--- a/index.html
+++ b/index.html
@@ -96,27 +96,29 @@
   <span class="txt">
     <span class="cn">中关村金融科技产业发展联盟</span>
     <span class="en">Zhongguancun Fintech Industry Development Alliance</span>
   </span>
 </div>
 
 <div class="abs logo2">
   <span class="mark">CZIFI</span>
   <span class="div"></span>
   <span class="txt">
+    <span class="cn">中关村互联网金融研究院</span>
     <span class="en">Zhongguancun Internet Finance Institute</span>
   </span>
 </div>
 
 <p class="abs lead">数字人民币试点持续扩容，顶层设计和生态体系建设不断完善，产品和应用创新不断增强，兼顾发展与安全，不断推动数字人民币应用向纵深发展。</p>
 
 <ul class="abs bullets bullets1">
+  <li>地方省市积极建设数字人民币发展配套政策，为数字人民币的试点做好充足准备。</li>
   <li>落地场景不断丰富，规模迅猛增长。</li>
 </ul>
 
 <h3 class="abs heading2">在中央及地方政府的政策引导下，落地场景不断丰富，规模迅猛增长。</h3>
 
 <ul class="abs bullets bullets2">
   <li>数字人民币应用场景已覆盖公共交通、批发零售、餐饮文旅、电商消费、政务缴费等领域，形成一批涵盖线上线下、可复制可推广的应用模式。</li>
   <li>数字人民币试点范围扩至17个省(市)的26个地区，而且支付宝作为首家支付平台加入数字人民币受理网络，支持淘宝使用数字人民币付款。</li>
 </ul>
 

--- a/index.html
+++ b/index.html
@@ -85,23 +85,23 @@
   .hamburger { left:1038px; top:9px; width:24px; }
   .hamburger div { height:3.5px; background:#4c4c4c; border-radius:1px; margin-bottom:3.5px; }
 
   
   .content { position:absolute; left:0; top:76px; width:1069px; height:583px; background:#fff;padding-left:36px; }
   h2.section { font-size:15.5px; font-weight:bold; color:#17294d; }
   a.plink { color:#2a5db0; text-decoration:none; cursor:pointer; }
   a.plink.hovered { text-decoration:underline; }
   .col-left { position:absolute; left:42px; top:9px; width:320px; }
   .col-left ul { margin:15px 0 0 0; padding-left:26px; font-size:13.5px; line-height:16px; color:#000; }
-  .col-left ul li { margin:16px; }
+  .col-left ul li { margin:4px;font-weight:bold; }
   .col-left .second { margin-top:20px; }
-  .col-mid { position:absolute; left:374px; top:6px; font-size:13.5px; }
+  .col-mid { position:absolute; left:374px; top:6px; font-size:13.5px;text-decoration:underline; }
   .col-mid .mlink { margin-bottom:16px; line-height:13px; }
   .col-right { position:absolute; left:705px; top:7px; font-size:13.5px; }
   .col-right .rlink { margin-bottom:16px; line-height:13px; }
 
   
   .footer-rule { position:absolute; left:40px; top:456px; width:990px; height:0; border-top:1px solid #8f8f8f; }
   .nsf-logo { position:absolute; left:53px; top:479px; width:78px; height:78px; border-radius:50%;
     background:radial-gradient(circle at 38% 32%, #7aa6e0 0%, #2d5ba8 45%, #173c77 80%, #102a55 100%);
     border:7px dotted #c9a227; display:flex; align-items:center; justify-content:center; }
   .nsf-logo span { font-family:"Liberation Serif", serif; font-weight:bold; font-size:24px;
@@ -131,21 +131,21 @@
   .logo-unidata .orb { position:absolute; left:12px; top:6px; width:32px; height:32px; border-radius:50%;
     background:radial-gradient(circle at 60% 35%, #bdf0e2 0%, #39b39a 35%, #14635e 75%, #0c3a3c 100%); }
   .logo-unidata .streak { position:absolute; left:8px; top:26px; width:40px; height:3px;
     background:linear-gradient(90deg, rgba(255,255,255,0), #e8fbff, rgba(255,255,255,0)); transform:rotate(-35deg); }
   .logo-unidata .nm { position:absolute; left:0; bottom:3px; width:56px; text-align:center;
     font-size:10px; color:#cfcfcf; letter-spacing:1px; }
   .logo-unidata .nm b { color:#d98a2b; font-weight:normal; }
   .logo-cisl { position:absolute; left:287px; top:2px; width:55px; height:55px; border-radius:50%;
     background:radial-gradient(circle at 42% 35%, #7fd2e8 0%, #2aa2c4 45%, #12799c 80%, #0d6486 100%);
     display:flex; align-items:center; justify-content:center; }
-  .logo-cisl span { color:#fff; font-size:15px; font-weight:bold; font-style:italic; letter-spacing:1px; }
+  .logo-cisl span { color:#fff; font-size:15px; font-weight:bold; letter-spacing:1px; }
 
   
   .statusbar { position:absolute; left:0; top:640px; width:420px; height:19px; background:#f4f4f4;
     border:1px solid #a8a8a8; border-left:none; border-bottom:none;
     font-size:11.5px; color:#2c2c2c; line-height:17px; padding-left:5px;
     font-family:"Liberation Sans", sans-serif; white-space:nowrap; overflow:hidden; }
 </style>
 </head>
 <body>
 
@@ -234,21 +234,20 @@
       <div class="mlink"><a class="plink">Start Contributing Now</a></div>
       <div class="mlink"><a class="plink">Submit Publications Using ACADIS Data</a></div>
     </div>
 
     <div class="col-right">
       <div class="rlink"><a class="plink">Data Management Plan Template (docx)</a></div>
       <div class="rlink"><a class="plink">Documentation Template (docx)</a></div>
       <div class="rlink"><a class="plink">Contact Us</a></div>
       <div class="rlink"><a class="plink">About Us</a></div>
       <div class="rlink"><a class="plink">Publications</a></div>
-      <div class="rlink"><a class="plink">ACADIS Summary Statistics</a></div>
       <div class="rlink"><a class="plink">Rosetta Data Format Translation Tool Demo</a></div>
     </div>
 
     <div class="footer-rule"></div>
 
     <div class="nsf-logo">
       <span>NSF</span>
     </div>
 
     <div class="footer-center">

Problem statement:
When a line above contains the string "display", copy that line.

Result of the task:
     border:7px dotted #c9a227; display:flex; align-items:center; justify-content:center; }
     display:flex; align-items:center; justify-content:center; }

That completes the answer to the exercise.